De longen zijn veel gemakkelijker te raken; maar als de prooi een theropode of sauropode is, is het maar de vraag of doorboring tot het inklappen van de hele long leidde: die ademden namelijk via luchtzakken. De luchtstroom was altijd in één richting en om te voorkomen dat de longen leegliepen door de zakken waren de longwanden vergroeid met omliggende weefsels. Of de Ornithischia zo'n systeem hadden is onzeker en zeker níét de nulhypothese. Maar ze hadden in ieder geval een ruggegraat, een aanval waarop kon leidden tot het vrijwel onmiddellijk uitschakelen van de prooi.

c. Ik ken geen berekeningen van de kracht van de achterpoot van Utahraptor maar twee ton bij het neerkomen op de rug van de prooi lijkt me een conservatieve schatting: ruimschoots voldoende om de punt van een klauw door het veel poreuzere bot van een wervel heen te drijven of een fatale breuk te veroorzaken. Een precieze positionering tussen de wervels door is daarmee overbodig. Natuurlijk ken je het argument dat tegen een gelijksoortig gebruik van sabeltanden gebruikt wordt: de kans op afbreken is te groot. Anders dan de tanden van zoogdieren werden de klauwen van dinosauriërs echter beschermd door een zeer lange hoornschacht, het afbreken waarvan niet fataal was.

Natuurlijk: dit zijn slechts details. Mijn punt was slechts dat Utahraptor in ieder geval een eind moest springen en dat aangezien de risico's van zo'n sprong voor een groter dier relatief hoger liggen, dit een beperking in de evolutie oplevert.
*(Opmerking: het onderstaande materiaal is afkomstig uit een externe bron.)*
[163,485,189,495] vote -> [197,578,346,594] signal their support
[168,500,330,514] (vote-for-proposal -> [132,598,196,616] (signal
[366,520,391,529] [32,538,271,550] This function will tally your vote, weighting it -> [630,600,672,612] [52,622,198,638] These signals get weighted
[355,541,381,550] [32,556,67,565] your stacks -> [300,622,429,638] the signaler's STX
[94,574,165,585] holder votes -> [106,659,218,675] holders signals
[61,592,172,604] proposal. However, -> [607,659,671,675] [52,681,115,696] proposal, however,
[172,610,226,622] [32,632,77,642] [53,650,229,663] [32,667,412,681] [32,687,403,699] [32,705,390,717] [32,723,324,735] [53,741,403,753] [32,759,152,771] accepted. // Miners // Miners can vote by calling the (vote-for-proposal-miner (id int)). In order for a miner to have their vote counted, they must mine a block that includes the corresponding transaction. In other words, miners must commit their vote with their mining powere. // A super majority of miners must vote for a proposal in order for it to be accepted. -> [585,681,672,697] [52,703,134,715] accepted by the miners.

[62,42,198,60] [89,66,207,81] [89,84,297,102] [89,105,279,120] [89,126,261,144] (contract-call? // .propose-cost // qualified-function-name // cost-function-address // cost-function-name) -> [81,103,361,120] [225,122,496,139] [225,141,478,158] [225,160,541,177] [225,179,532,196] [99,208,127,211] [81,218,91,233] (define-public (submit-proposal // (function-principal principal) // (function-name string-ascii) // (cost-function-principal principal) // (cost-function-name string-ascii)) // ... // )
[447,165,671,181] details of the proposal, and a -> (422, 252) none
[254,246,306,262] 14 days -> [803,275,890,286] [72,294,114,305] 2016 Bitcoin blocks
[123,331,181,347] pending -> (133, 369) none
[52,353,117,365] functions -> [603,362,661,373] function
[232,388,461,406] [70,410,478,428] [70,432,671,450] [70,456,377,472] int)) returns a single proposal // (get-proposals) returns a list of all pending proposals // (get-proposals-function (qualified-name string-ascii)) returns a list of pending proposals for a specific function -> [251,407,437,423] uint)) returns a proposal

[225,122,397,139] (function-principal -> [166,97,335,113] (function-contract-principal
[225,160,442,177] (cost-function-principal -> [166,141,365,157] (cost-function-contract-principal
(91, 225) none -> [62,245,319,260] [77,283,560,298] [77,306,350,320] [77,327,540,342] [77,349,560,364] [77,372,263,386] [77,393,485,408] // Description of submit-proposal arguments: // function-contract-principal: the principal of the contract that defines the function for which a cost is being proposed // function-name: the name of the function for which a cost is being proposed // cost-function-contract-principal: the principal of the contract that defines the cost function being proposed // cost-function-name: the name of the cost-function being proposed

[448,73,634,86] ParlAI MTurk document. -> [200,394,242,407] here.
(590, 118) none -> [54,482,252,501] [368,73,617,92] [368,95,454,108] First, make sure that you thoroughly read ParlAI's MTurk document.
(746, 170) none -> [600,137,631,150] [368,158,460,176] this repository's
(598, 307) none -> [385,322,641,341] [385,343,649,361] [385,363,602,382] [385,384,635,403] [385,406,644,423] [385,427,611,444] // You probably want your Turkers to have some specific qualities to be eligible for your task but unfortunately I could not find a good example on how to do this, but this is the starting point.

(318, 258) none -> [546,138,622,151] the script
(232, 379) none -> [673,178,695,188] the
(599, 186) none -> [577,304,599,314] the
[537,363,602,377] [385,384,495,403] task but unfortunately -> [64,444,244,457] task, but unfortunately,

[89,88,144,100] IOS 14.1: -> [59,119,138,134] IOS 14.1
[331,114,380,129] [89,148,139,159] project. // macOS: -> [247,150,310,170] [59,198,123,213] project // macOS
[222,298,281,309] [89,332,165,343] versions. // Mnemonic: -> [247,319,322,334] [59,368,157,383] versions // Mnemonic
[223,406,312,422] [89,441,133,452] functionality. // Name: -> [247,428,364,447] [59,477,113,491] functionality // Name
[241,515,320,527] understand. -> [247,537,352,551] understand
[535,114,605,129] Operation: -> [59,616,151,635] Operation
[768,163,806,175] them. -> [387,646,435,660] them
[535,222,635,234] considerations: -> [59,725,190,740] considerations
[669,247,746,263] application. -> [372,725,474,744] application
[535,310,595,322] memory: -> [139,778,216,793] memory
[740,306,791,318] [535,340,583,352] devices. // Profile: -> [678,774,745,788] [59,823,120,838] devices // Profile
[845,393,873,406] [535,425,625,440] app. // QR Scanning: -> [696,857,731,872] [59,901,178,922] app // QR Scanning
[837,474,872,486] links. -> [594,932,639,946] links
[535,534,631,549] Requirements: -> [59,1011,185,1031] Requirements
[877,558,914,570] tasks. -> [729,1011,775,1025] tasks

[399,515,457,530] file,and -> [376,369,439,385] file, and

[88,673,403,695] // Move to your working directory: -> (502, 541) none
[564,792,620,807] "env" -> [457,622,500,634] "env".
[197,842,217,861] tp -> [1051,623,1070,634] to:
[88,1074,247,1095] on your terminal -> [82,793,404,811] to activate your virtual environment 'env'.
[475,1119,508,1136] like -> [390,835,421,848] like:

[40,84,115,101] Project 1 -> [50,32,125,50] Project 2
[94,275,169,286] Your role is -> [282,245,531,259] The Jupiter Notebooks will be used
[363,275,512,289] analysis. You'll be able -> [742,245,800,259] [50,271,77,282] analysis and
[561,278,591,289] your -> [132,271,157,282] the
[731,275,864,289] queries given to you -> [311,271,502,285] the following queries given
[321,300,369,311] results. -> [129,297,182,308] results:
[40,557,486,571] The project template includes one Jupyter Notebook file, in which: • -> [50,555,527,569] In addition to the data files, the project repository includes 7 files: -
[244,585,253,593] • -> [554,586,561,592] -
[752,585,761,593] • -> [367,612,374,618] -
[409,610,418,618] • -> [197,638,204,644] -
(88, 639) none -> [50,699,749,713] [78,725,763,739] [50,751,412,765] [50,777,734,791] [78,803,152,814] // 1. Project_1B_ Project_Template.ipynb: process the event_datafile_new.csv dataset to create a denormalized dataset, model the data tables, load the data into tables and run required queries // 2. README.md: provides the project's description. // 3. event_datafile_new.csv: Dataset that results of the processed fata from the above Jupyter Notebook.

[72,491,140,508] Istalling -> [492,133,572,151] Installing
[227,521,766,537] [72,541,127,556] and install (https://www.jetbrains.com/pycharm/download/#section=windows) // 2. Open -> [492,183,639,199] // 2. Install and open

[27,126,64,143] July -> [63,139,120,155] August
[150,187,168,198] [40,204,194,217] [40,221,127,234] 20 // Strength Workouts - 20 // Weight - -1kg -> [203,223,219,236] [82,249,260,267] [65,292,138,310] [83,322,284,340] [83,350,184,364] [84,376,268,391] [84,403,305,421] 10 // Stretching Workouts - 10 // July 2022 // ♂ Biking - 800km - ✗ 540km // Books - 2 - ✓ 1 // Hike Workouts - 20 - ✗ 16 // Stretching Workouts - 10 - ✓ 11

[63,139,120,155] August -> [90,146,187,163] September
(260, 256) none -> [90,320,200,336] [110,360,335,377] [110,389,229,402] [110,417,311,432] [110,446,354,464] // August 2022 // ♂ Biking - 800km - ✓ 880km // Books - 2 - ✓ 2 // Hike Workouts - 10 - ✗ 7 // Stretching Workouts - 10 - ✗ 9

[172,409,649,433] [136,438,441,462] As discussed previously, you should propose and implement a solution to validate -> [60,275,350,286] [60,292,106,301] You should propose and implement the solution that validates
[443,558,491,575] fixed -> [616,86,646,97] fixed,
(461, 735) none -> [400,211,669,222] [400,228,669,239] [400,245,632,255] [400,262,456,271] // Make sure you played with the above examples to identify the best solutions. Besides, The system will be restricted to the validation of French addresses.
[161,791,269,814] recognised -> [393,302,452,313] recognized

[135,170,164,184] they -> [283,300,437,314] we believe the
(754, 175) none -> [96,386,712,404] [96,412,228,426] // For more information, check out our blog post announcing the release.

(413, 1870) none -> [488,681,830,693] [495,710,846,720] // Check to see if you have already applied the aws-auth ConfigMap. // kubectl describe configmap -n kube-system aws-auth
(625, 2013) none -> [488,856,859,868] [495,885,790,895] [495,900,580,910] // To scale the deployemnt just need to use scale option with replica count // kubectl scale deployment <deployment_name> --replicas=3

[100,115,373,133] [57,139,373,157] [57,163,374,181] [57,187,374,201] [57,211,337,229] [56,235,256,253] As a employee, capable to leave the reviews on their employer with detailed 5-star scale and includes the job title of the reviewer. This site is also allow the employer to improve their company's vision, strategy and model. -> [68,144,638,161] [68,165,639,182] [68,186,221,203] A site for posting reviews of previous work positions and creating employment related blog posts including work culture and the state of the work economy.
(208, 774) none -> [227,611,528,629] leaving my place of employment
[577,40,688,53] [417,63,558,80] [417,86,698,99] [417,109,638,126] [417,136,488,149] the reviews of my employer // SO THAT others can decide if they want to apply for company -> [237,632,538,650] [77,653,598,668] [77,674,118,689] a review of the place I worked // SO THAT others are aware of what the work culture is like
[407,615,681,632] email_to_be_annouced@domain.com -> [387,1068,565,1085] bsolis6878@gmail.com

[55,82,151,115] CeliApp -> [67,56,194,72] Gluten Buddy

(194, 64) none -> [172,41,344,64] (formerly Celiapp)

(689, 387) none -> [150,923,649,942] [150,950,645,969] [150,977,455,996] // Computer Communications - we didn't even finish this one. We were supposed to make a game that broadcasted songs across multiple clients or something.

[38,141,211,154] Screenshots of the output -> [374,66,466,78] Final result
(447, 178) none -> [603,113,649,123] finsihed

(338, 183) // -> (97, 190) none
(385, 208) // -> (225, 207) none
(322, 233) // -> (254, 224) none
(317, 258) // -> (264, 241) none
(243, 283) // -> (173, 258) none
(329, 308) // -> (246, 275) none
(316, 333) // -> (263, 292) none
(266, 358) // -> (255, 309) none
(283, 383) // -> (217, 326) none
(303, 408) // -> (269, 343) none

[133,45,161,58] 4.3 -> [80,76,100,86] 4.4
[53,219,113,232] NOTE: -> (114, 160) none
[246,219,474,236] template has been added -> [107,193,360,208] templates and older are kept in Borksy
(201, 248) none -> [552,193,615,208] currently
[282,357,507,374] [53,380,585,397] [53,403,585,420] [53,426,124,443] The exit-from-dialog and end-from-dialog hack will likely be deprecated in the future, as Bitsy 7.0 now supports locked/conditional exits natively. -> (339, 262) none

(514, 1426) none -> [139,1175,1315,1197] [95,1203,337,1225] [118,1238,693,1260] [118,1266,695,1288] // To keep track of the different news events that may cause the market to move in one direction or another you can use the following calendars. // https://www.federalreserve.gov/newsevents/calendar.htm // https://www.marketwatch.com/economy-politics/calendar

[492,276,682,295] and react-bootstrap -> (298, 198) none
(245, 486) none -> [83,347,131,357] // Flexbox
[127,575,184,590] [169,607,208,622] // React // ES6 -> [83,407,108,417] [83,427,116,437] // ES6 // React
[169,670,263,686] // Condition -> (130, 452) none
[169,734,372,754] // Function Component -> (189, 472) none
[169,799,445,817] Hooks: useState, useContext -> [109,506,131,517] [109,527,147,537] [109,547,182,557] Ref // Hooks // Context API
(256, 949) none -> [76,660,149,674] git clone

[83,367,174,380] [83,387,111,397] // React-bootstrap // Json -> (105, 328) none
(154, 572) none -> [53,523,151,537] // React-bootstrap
--MWAK 20 mrt 2005 19:55 (CET)Reageren

De sabeltand had ik bewust niet genoemd, maar moderne katten doen dat wel. Een overtuigender bewijs zou natuurlijk zijn een aantal prooifossielen met klauwafdrukken in de botten van de wervelkolom..... Evanherk 20 mrt 2005 21:19 (CET)Reageren

Dat zou natuurlijk heel mooi zijn :o). Het is echter al zeldzaam genoeg dat men de dieren zelf vindt! Met uitzondering van die in de Liaoning zijn de formaties waar Deinonychosauria gevonden worden niet héél productief en de skeletten van bijna alle fossielen daar zijn sterk fragmentarisch. De (naar mijn mening overigens erg slechte) reconstructie van Utahraptor zelf in het Graves Museum bestaat uit een composiet en is dan nog driekwart nep. En men heeft er tot voor kort ook niet naar gezocht: wat men niet verwacht te zien dat ziet men ook niet.